Where there's there''s a will, there's a game!
so basically it's already made characters with no input from the players classic make a character what a ripoff
the 1 aspect of the game is making a player rolling dice to customize their character it's the most fundamental thing about the game and hasbro is throwing it out of the game
now I'm not going to be getting this for sure for part of the game mechanics is to make your own choice by dice or buy points for a truly character that's personally created with what the player wants not premade characters that's why most RPG games like elder scrolls, pillars of eternity, Pathfinder kingmaker and wrath of the righteous, & ttrpgs were made
I really hate how they decided that the best way to introduce players to D&D is to give them a version with different rules. Are hit dice really that complicated? And why did they say, "You can't cast spells while holding a shield?" Weapon juggling is not complicated. It takes an action (typically) to cast a spell, so if you want to cast a spell, you stow your mace, and then draw it on your next turn if you want to cast a spell. Finally, why did they not use the name "spell slot?" That's just going to confuse people.

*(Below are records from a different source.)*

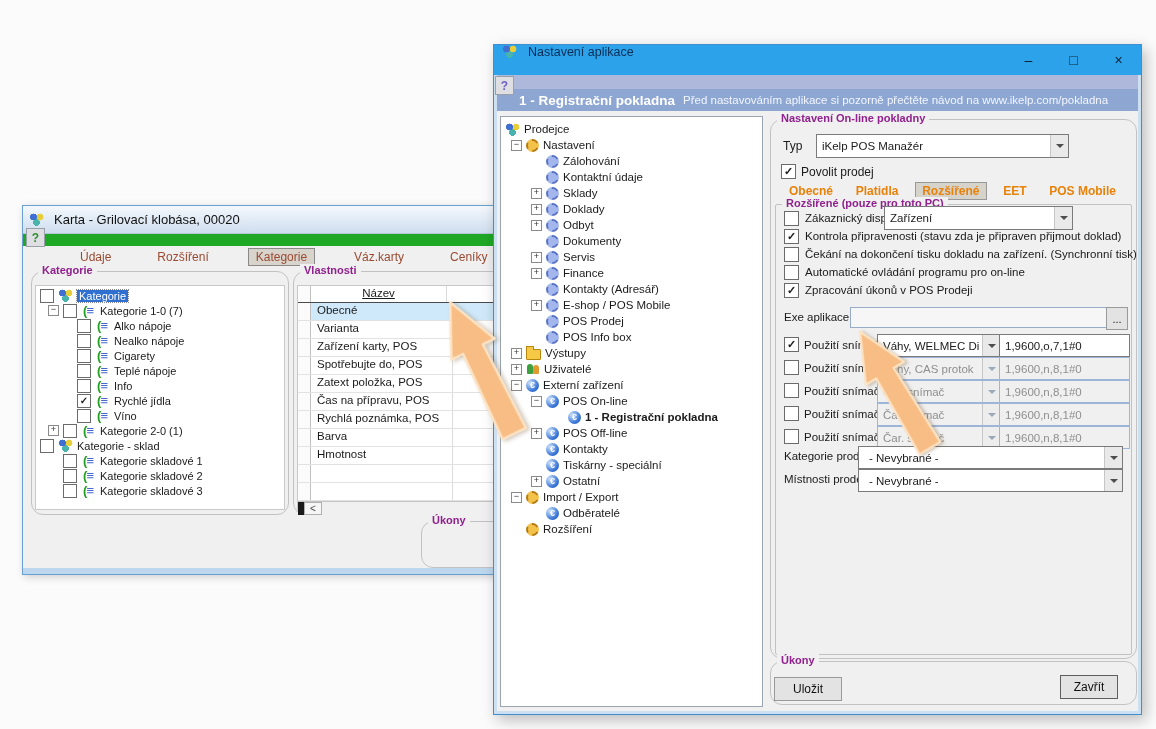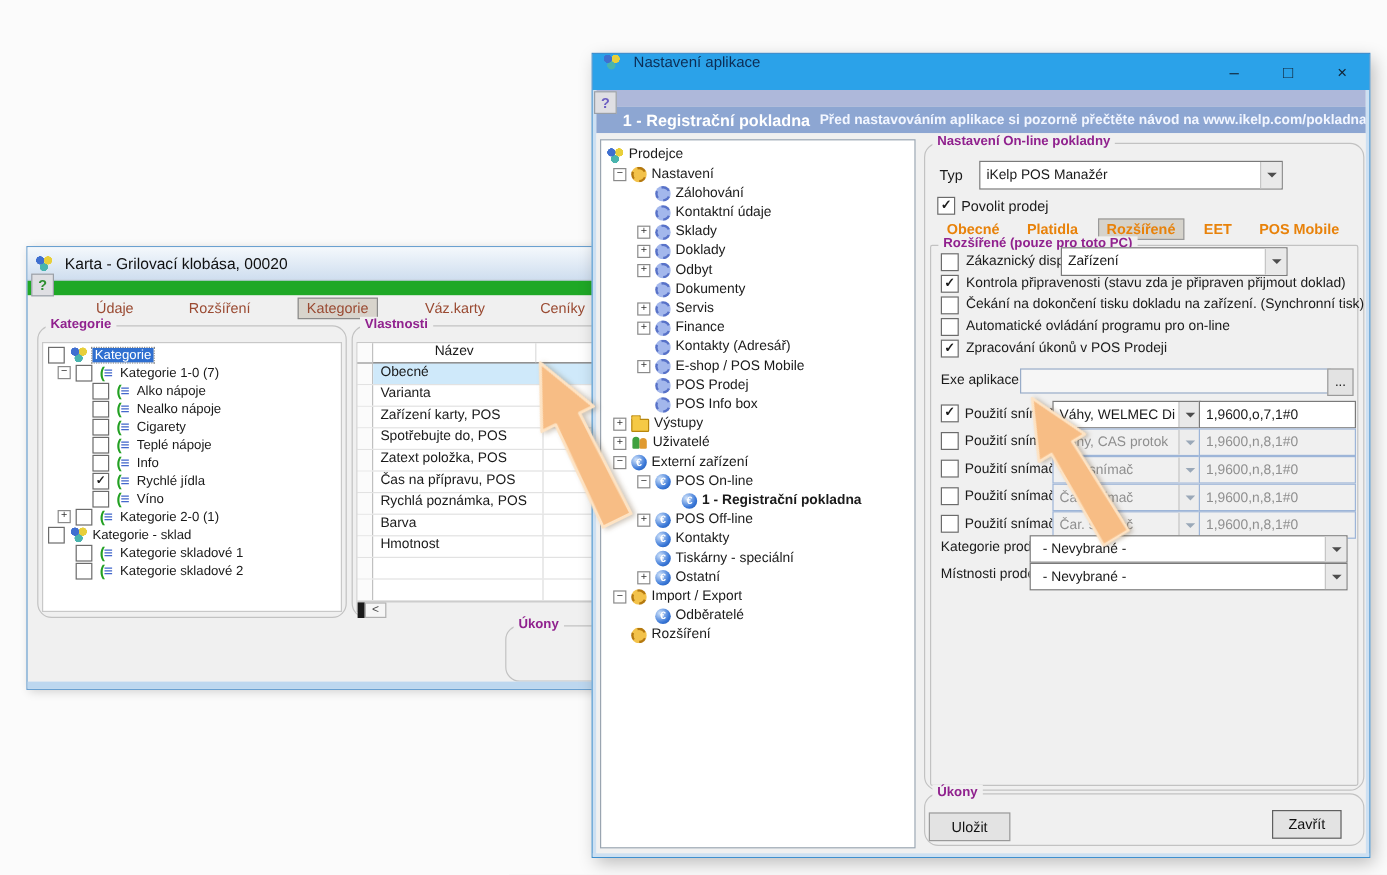"Před nastavováním aplikace si pozorně" .fband .bn { font-weight: bold -> normal }
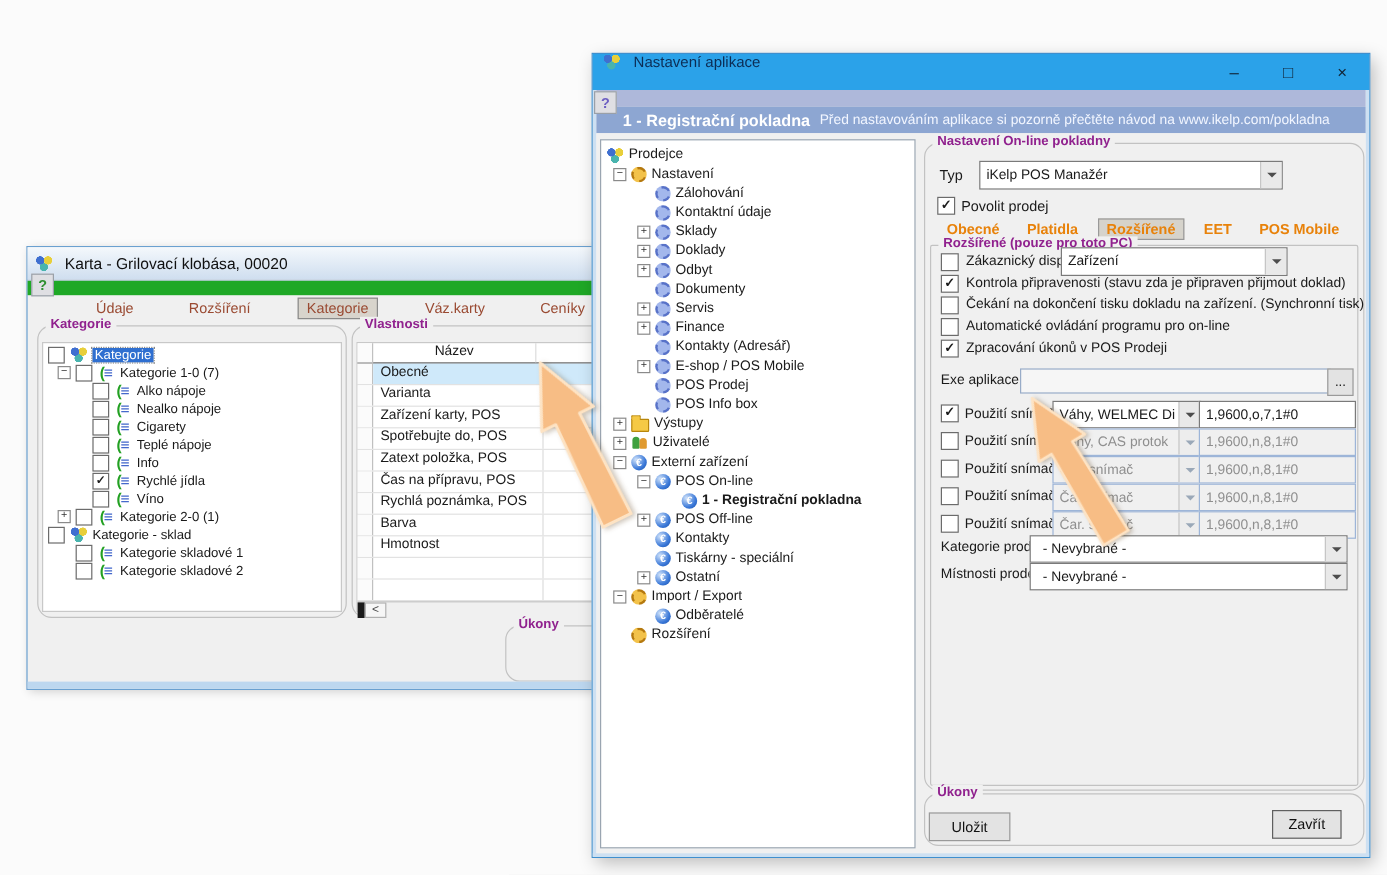"Název" .vhead { text-decoration: none -> underline }
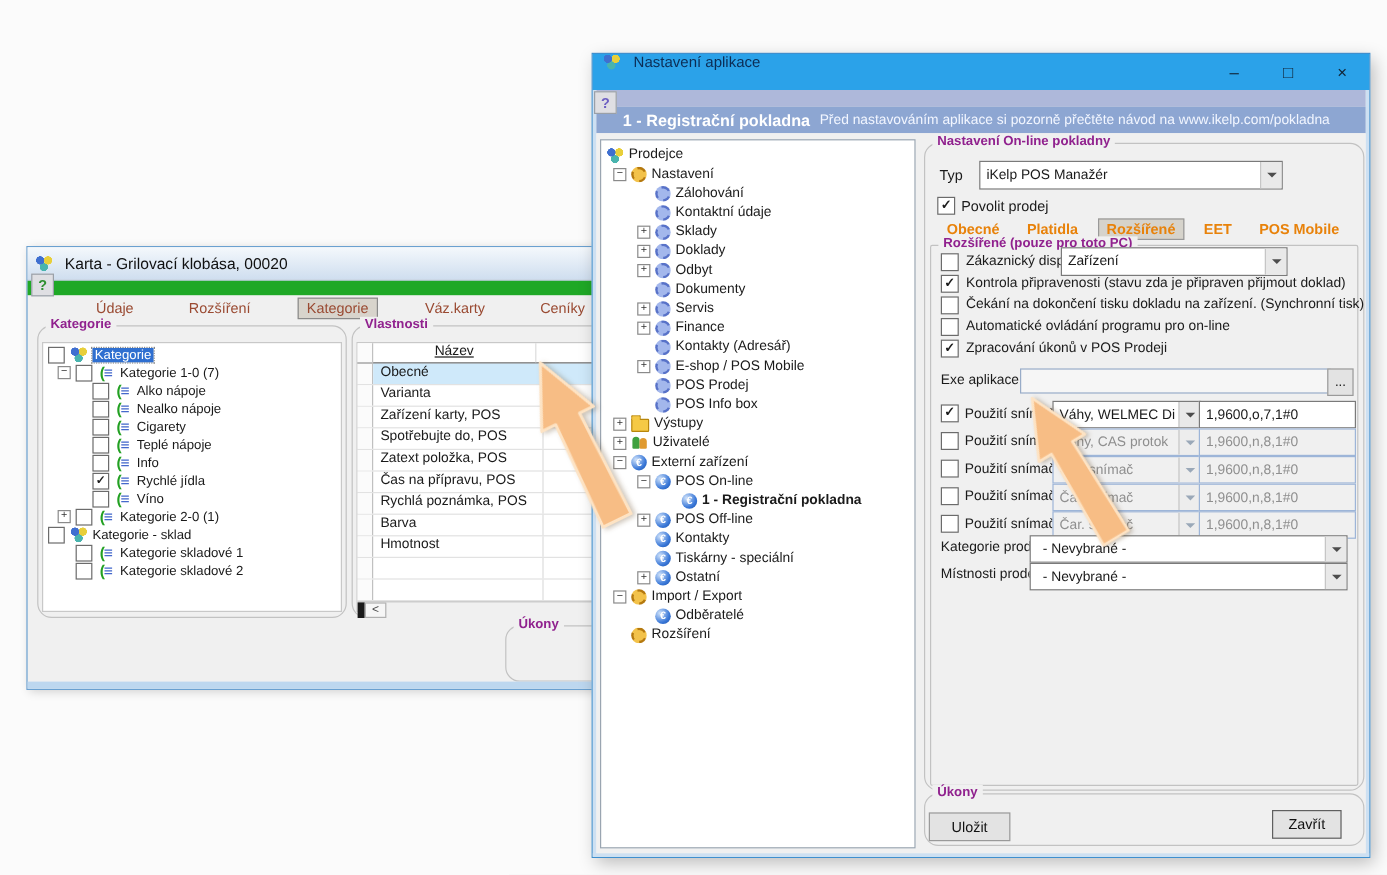"Kategorie skladové 3" div.trow { html: none -> <div> <span></span> <span></span> <span></span> <span>Kategorie skladové 3</span> </div> }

This set isn't for existing players who know how to make a character. I 100% recommend that you don't buy it.
And yet they set it in an updated version of an all-time favorite module. So, yeah, they want everyone possible to buy this... just like every product they create.
A starter set isn't made for people who already have or are itching to learn advanced knowledge of game rules and terms; that's what buying the core books is for. It's made for people who are probably surprised to find out that dice come in funny sizes/shapes other than 6-siders and that "hit dice" isn't an unnecessarily aggressive euphemism for rolling them.
I recently bought a copy of the WoC D&D Adventure Begins board game which I don’t think is still in production. It was a great way to introduce my kids into D&D. I’m pretty amused reading this article because it too used character boards that you could flip over to go to level 2 to simplify things and eliminate character sheets. My concern with this starter set is that it really should introduce you to the basic rules and this seems to be kind of a inspired by D&D sort of system similar to the board game for kids. I’ll start optimistic and as a parent this will probably be solid for me but if you have a group of adults who want to play D&D for the first time, it might make more sense to go with a short one shot and just jump in.